Спустя некоторое время я всё-таки отважился перейти к главному предмету, который завладел моими мыслями, стоило мне увидеть Эрика.

— А что же наш Доктор? — Это имя, принятое нами по молчаливому согласию, было удобным компромиссом между официальным «доктор Форестер» и фамильярным «Артур» — на последнее Эрик Линдон едва ли имел в моих глазах право. — К этому времени он, я полагаю, уже прибыл на новое место? Адрес его вам известен?

— Я думаю, он всё ещё в Эльфстоне, — ответил Эрик. — Только я не бывал там с тех пор, как мы с вами последний раз виделись.

Какой части этого сообщения было сильнее дивиться?

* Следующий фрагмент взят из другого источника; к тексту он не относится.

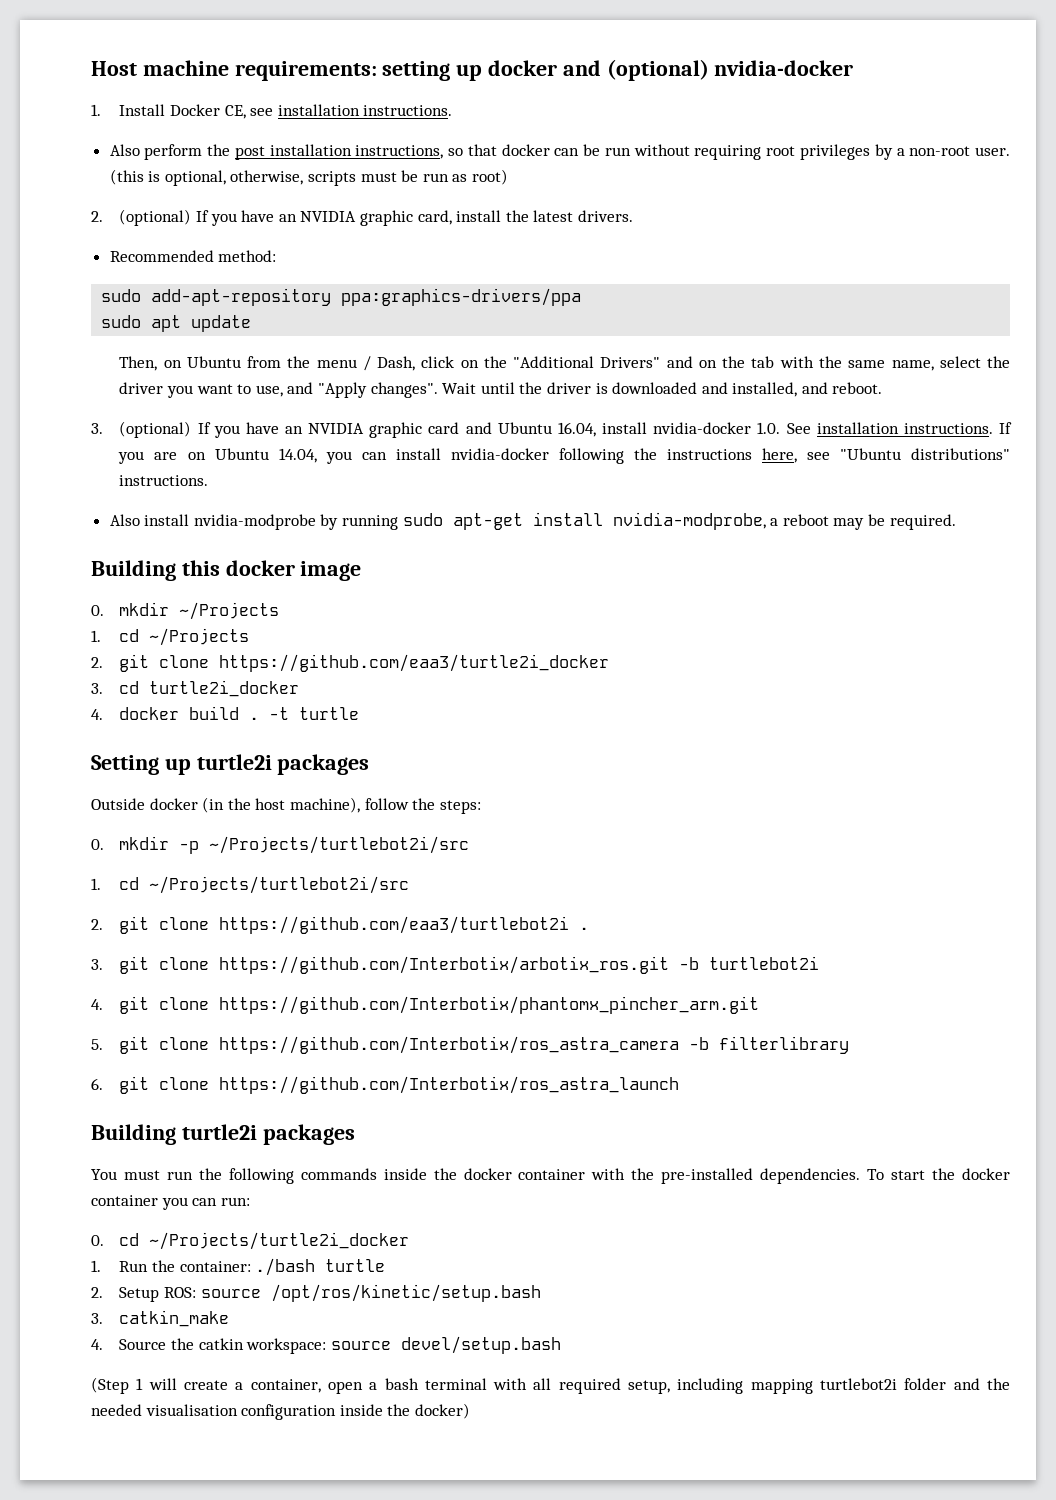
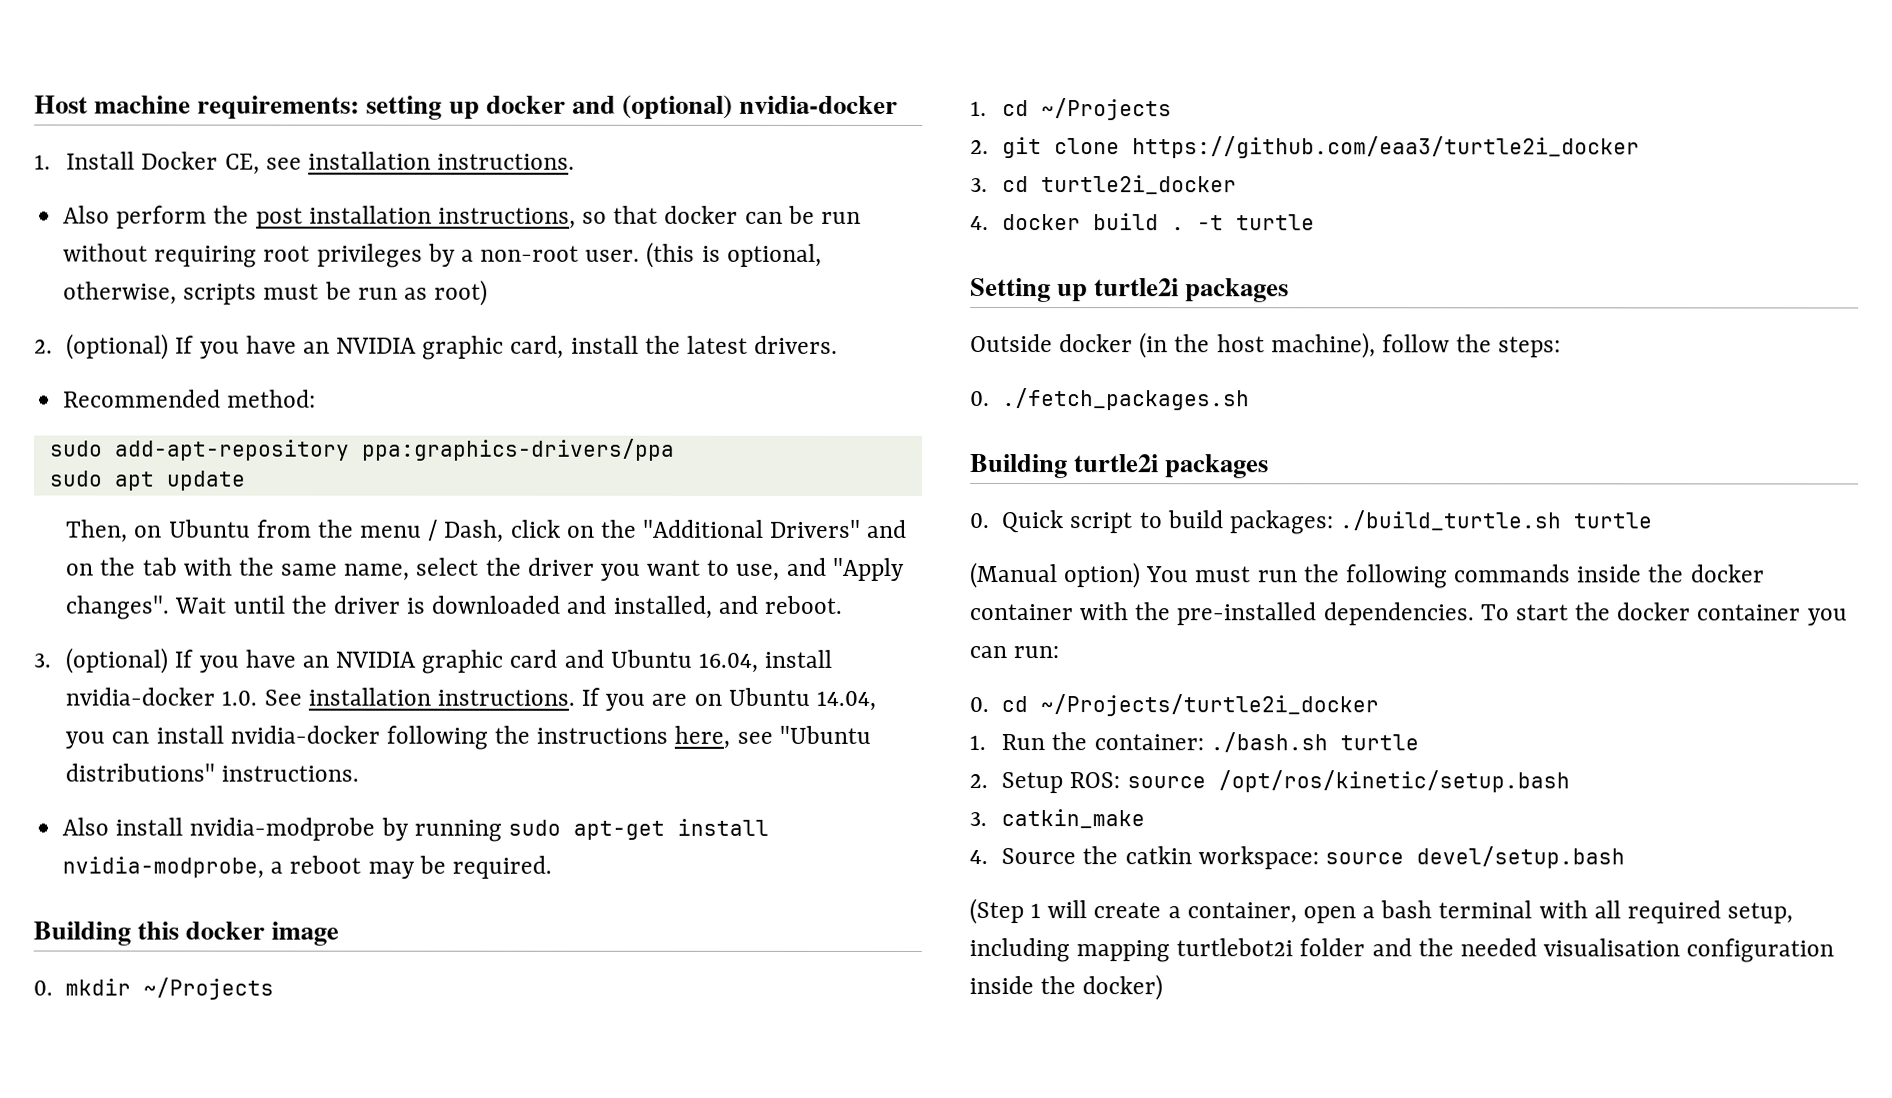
[119,836,470,854] [91,876,410,894] [91,916,590,934] [91,956,820,974] [91,996,760,1014] [91,1036,850,1054] [91,1076,680,1094] [91,1124,355,1145] mkdir -p ~/Projects/turtlebot2i/src // 1. cd ~/Projects/turtlebot2i/src // 2. git clone https://github.com/eaa3/turtlebot2i . // 3. git clone https://github.com/Interbotix/arbotix_ros.git -b turtlebot2i // 4. git clone https://github.com/Interbotix/phantomx_pincher_arm.git // 5. git clone https://github.com/Interbotix/ros_astra_camera -b filterlibrary // 6. git clone https://github.com/Interbotix/ros_astra_launch // Building turtle2i packages // -> [1002,388,1251,411] [970,454,1270,479] [970,510,1654,535] [969,562,1141,589] ./fetch_packages.sh // Building turtle2i packages // 0. Quick script to build packages: ./build_turtle.sh turtle // (Manual option)
[255,1258,316,1276] ./bash -> [1209,732,1328,753] ./bash.sh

— А позвольте спросить — если только это не будет нескромностью с моей стороны, — когда же прозвенят для вас свадебные колокола? Или, быть может, они уже прозвенели?

— Нет, — отвечал Эрик ровным голосом, не выдающим и тени эмоций, — с тем соглашением покончено. Я всё ещё «Бенедикт-холостяк» [14].

Тут уж на меня нахлынули такие лучезарные мечты о возможности нового счастья для Артура, что дальше я всё равно не смог бы связно вести беседу, поэтому был рад первому же приличному предлогу, чтобы уединиться в тишине.

На следующий день я написал Артуру, сделав ему суровейший выговор за долгое молчание, который только смогло вывести моё перо, и потребовал, чтобы он без промедления написал мне, как у него обстоят дела.

Ответ должен был придти только через три или четыре недели, а вероятно и позже; никогда ещё дни мои не тащились от утра к вечеру с такой несносной медлительностью.